So it seemed natural to follow-up with a closer look at the findings of fact and conclusions of law that capped the contested case proceeding under the auspices of the Board of Land and Natural Resources in 2011. These are the legal findings that are currently being challenged in court by telescope opponents.
It seems to me that you can agree or disagree with them, but it’s not honest to ignore them.
In any case, after being called lots of names by those commenting on the “dangerous intersection” column, I thought it might be useful to reprint several of my earlier Civil Beat columns dealing with similar issues.
Under the terms of my freelance contract with Civil Beat, they have exclusive use of the material for three months. After that, I’m free to share them here.
The comments on my latest piece brought this earlier column to mind. And there are links to several others down at the end.
Is Part of the Sovereignty Debate Just a Matter of Faith?
Civil Beat • MARCH 5, 2014·By IAN LIND
The hostile responses and sometimes quite personal attacks generated by my column here last week, in which I questioned the dubious claims of those who believe they wield royal powers on behalf of a government representing the pre-1893 Kingdom of Hawaii, were not unexpected.

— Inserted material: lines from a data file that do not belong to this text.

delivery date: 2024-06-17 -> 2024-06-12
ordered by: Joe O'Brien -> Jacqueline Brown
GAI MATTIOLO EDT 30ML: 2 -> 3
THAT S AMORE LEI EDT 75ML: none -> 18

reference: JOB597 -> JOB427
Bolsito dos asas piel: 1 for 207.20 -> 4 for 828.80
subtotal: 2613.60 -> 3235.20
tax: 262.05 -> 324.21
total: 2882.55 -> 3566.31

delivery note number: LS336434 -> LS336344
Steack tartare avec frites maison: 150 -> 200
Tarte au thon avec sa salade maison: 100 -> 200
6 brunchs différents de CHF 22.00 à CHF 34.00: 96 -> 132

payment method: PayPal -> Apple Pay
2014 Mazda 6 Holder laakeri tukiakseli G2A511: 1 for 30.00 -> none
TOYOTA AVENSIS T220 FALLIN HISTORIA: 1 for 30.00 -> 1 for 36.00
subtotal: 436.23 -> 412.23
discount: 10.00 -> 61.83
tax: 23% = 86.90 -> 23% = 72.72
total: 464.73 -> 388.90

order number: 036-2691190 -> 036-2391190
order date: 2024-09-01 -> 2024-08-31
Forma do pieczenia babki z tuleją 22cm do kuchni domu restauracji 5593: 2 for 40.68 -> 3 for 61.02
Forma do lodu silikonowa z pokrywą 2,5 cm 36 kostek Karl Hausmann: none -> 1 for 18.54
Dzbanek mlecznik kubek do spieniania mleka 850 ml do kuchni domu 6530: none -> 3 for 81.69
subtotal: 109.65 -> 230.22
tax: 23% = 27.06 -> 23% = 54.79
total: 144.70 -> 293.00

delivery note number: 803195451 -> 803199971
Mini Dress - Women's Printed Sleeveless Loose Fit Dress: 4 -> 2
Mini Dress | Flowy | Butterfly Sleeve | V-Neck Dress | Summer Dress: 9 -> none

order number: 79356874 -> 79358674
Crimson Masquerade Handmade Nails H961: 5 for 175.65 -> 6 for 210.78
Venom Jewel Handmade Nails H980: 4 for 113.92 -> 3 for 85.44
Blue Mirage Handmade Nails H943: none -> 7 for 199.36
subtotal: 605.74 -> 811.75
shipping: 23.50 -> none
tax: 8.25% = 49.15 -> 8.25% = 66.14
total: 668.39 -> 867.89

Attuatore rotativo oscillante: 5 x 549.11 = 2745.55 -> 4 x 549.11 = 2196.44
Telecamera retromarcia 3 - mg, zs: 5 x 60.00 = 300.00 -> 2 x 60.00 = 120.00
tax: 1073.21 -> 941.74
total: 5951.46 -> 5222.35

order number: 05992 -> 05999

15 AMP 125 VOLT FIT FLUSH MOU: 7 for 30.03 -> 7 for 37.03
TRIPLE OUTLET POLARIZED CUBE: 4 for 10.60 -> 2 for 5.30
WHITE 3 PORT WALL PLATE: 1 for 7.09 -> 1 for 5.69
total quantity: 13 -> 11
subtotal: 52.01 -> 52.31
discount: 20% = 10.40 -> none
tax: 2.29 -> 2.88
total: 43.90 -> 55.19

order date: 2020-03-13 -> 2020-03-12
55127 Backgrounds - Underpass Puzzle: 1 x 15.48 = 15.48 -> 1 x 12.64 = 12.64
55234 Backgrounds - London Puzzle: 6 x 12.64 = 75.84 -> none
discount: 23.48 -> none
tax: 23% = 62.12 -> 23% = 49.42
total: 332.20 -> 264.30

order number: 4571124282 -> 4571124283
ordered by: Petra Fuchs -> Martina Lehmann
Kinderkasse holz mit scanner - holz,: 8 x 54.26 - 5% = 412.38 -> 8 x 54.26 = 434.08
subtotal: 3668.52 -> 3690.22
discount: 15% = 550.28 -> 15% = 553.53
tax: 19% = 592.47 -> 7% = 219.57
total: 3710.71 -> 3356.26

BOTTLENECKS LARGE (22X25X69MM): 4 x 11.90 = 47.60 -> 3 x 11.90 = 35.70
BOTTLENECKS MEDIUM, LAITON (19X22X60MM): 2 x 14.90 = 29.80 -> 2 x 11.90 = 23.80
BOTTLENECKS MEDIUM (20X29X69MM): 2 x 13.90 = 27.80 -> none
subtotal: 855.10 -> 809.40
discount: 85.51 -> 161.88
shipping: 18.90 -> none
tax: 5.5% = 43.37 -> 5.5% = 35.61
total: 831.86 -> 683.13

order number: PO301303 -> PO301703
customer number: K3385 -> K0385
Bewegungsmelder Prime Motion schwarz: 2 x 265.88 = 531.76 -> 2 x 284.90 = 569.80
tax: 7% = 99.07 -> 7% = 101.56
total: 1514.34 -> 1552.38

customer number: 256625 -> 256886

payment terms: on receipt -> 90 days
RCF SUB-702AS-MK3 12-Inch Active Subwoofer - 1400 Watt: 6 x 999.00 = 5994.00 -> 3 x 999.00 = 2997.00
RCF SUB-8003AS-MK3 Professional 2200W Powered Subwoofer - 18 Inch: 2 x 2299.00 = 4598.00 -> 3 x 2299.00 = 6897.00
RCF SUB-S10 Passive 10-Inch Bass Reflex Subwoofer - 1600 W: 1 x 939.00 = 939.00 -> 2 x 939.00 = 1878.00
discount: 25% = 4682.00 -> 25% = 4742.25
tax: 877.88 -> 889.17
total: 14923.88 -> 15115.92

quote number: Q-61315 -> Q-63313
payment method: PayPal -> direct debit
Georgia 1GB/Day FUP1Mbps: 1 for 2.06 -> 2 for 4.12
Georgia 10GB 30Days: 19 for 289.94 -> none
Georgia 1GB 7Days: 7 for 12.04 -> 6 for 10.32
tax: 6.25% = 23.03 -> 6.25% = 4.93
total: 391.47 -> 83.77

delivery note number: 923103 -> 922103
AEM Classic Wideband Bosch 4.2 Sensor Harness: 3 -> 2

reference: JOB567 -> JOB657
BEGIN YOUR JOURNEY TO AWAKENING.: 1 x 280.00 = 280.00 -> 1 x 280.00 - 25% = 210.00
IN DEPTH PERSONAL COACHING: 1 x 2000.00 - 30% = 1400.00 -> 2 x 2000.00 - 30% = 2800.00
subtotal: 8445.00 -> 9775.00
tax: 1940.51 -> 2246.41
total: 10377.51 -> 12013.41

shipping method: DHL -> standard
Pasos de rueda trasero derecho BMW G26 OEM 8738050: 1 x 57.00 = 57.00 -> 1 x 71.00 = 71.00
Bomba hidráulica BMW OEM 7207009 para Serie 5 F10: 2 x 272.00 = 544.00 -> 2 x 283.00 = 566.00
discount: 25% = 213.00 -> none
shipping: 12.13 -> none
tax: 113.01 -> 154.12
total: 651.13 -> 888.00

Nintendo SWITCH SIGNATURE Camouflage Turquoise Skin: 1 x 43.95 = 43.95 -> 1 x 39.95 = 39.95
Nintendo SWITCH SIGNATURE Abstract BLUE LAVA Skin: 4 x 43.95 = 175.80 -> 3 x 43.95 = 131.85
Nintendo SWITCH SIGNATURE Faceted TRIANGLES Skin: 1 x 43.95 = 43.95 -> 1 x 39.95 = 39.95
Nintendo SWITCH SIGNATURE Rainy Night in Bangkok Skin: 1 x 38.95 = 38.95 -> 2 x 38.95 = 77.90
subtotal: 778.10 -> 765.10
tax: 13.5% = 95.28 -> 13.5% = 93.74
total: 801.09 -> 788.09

As one old friend later commented, “Ya knew what you wuz getting into…”
He’s right, of course, I knew the column would generate some unpleasantness, because trying to talk about sovereignty has become much like attempting to debate religion. It can be very difficult to get past points of disagreement.
In both cases, believers are united by certain core articles of faith, beliefs that are not subject to rational testing and are not open to critical and skeptical examination. Those who don’t share the faith are looked upon as non-believers who are fit to be cast down to the nether-regions or, in the case of sovereignty, dismissed as ignorant and presumably anti-Hawaiian.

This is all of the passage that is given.